VAT

 

Value Added Tax (VAT) is a tax which is levied in all countries of the European Union. It is charged on most goods, the main exceptions being financial services; these are classed as being exempt.

It is called Value Added Tax because it is charged on the Value which a merchant adds to his merchandise i.e. the difference between the selling price and the cost price or cost of materials if manufactured. To achieve this aim, the merchant charges VAT at the appropriate rate on Sales (Output Tax) and pays this to the Customs and Excise after deducting the VAT which he has paid on his purchases (Input Tax). The exception to this rule is that VAT paid on the purchase of cars may not be deducted as Input Tax.
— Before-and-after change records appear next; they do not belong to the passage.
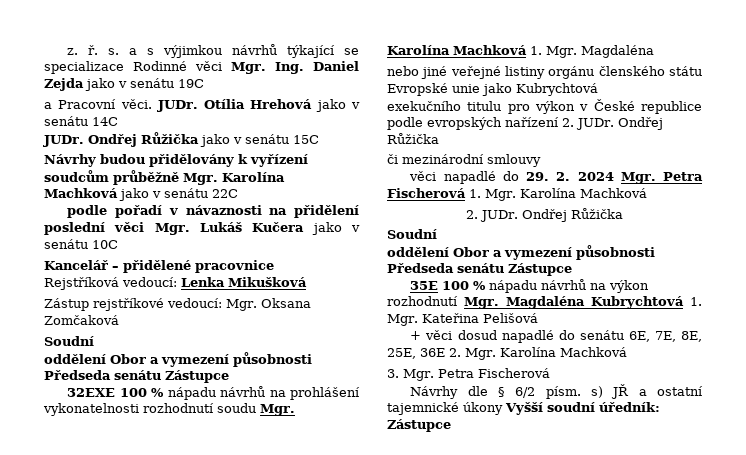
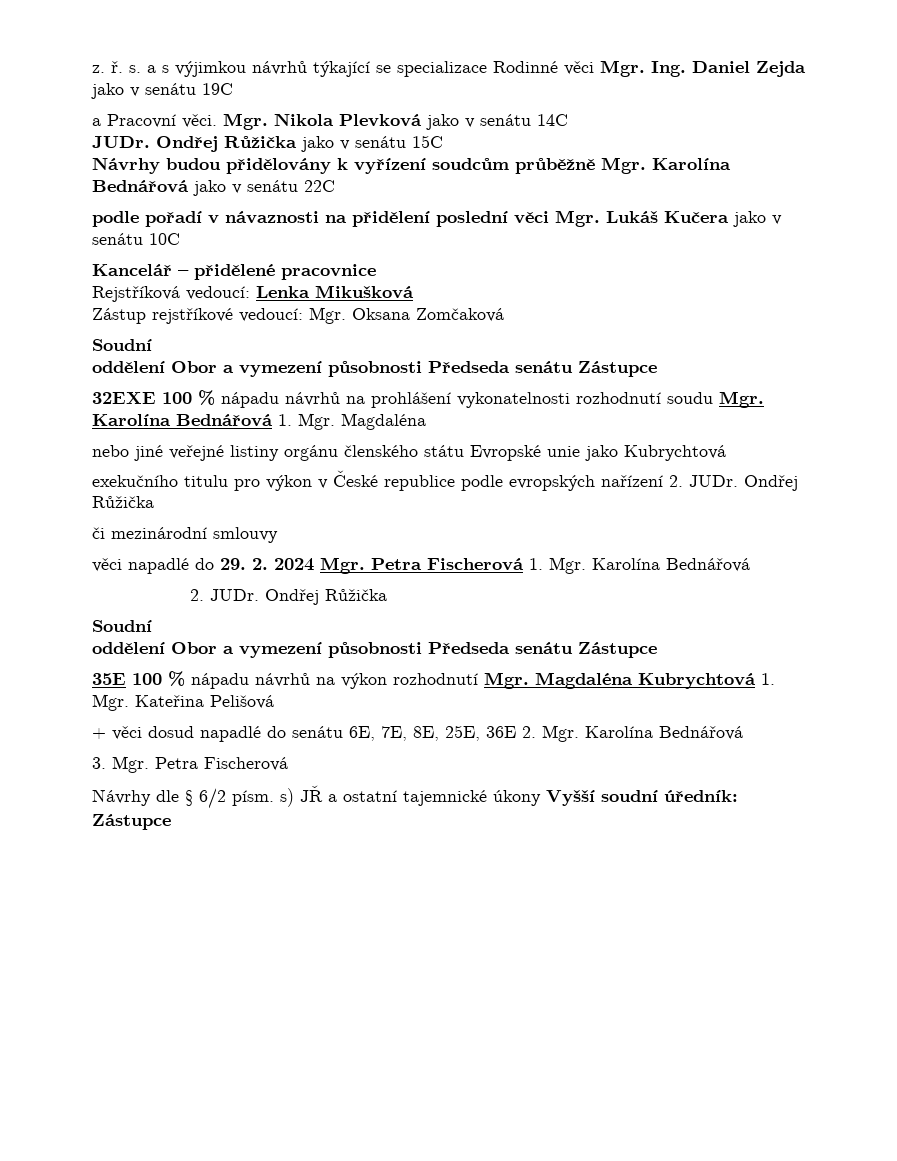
- JUDr. Otília Hrehová jako v senátu 14C
+ Mgr. Nikola Plevková jako v senátu 14C
- Návrhy budou přidělovány k vyřízení soudcům průběžně Mgr. Karolína Machková jako v senátu 22C
+ Návrhy budou přidělovány k vyřízení soudcům průběžně Mgr. Karolína Bednářová jako v senátu 22C
- 32EXE 100 % nápadu návrhů na prohlášení vykonatelnosti rozhodnutí soudu Mgr. Karolína Machková 1. Mgr. Magdaléna
+ 32EXE 100 % nápadu návrhů na prohlášení vykonatelnosti rozhodnutí soudu Mgr. Karolína Bednářová 1. Mgr. Magdaléna
- věci napadlé do 29. 2. 2024 Mgr. Petra Fischerová 1. Mgr. Karolína Machková
+ věci napadlé do 29. 2. 2024 Mgr. Petra Fischerová 1. Mgr. Karolína Bednářová
- + věci dosud napadlé do senátu 6E, 7E, 8E, 25E, 36E 2. Mgr. Karolína Machková
+ + věci dosud napadlé do senátu 6E, 7E, 8E, 25E, 36E 2. Mgr. Karolína Bednářová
Customs and Excise publish a leaflet called ‘Should I be registered for VAT ? (VAT Notice 700/1). This gives a very full explanation of the regulations regarding registration. Traders with a turnover above the Registration Threshold (£52,000 in 2000/01) MUST register for VAT; those with a turnover lower than the threshold may register if they wish.

Most businesses must register, and it will almost certainly be to your advantage to register even if you do not have to; Independence™ will do all the donkey work for you, including the Cash Accounting Scheme. Your clients will probably be VAT registered themselves so will be able to reclaim the VAT which you charge them, and you will be able to reclaim any VAT which you pay on office equipment and supplies, petrol etc.

You should only consider not registering (if you do not have to) if your customers are mostly members of the public (your prices will be lower) or financial institutions who cannot reclaim VAT. In this calculation you need to estimate what proportion of your sales are represented by taxed purchases and what proportion by labour. This is definitely a question to discuss with your accountant. There are special rules about reclaiming VAT on goods bought for the business just before it was registered.

The main rules which govern the administration of VAT are contained in ‘The VAT Guide’ (VAT Notice 700). 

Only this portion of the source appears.